• [Dataset extract]:
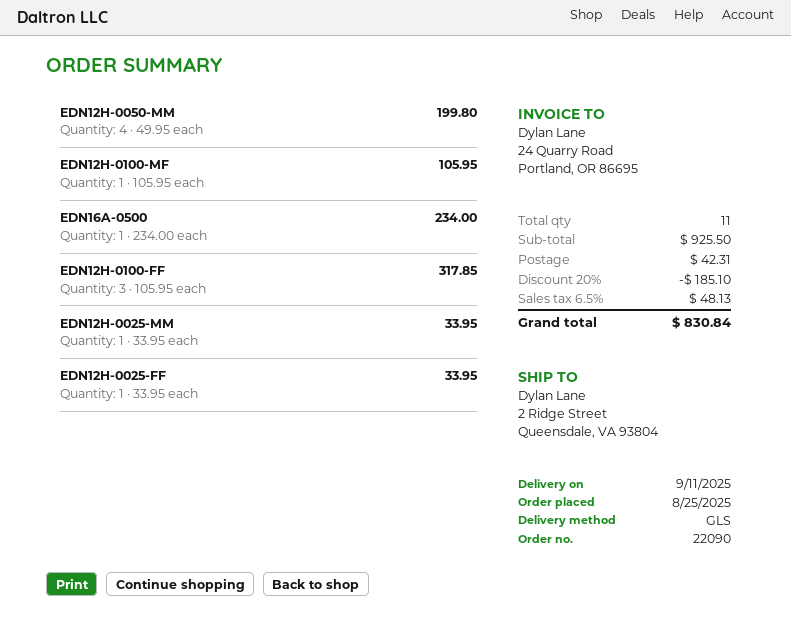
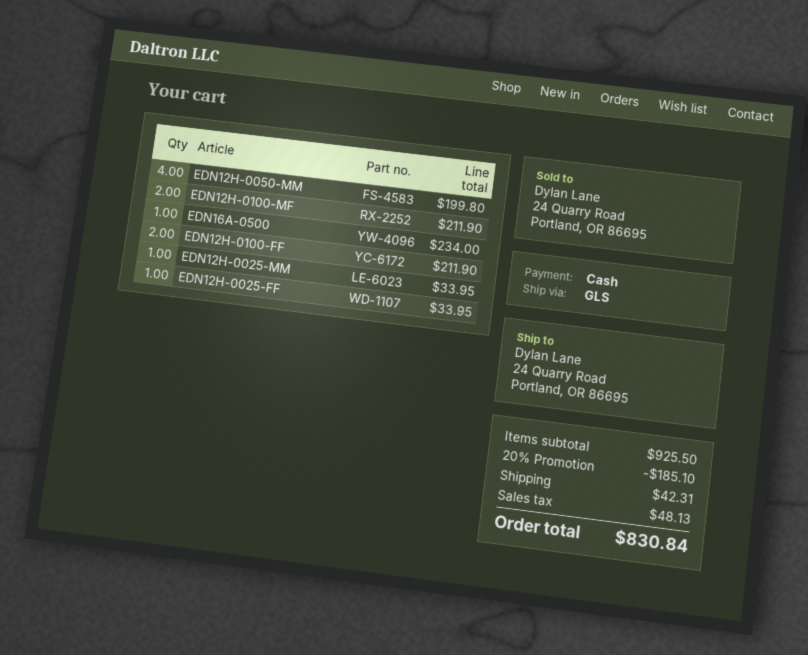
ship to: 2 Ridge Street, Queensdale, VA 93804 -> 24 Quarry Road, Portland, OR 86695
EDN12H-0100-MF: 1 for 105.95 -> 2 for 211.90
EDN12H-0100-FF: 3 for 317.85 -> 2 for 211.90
...
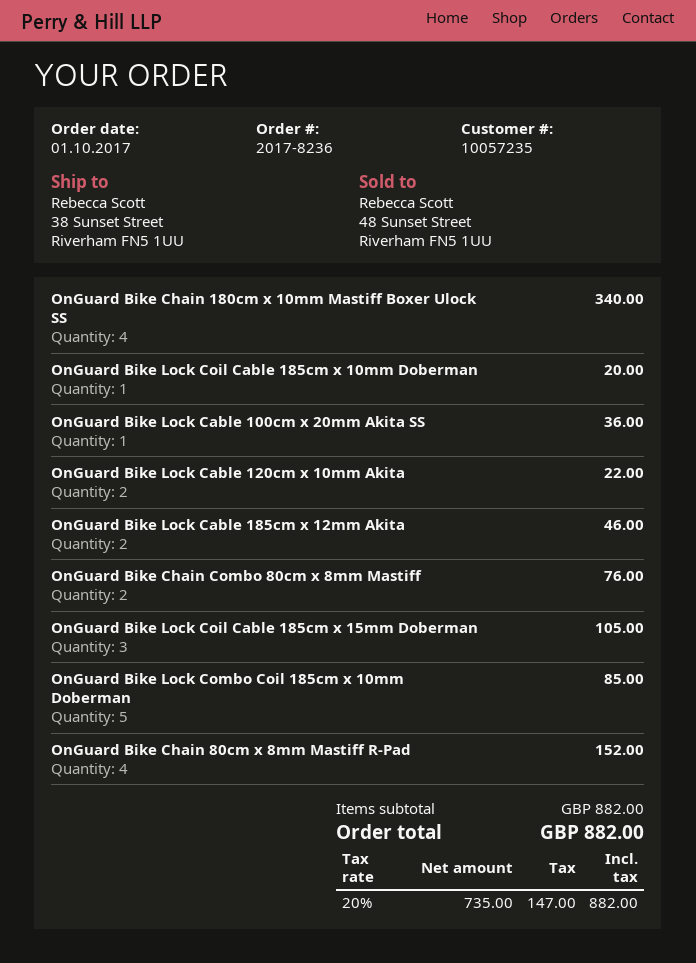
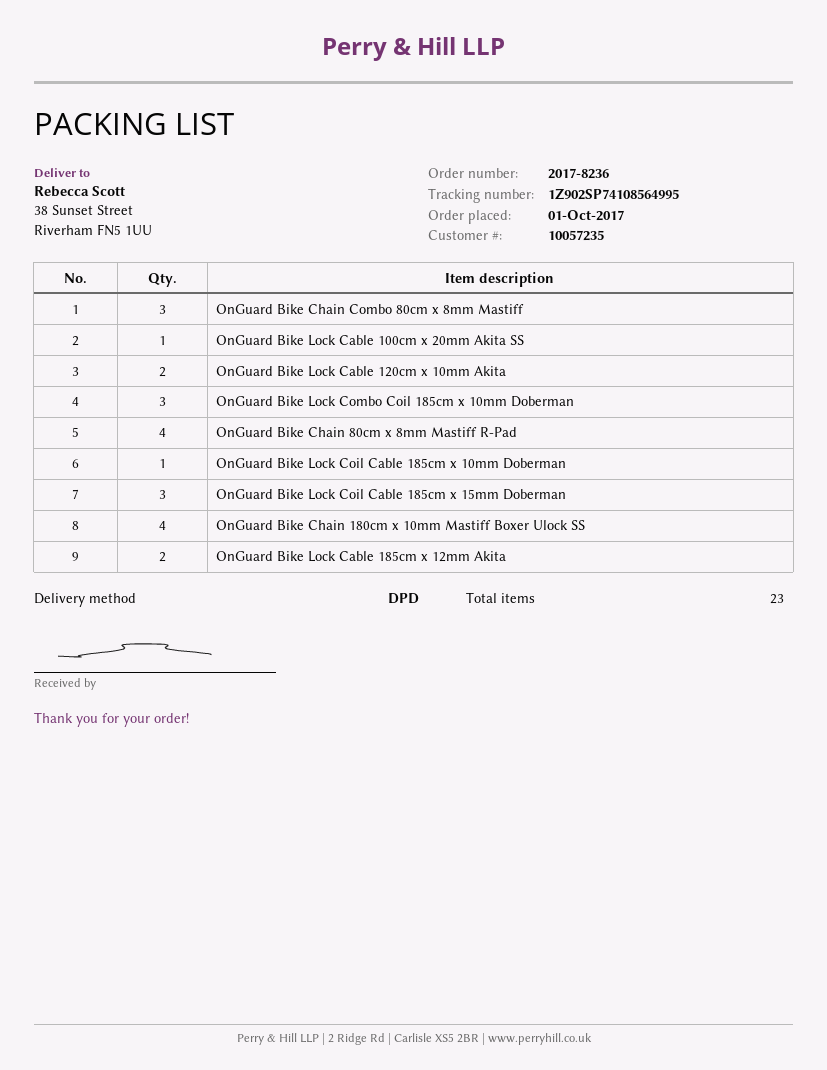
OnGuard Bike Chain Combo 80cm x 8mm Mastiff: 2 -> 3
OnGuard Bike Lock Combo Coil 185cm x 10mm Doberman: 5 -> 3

• [Instructions for the task]: Return a word-for-word copy of the lines above from the one holding "EDN12H-0100-MF: 1 for 105.95 -> 2 for 211.90" through the one holding "EDN12H-0100-FF: 3 for 317.85 -> 2 for 211.90", with both of them included and nothing besides.

• [Your solution]:
EDN12H-0100-MF: 1 for 105.95 -> 2 for 211.90
EDN12H-0100-FF: 3 for 317.85 -> 2 for 211.90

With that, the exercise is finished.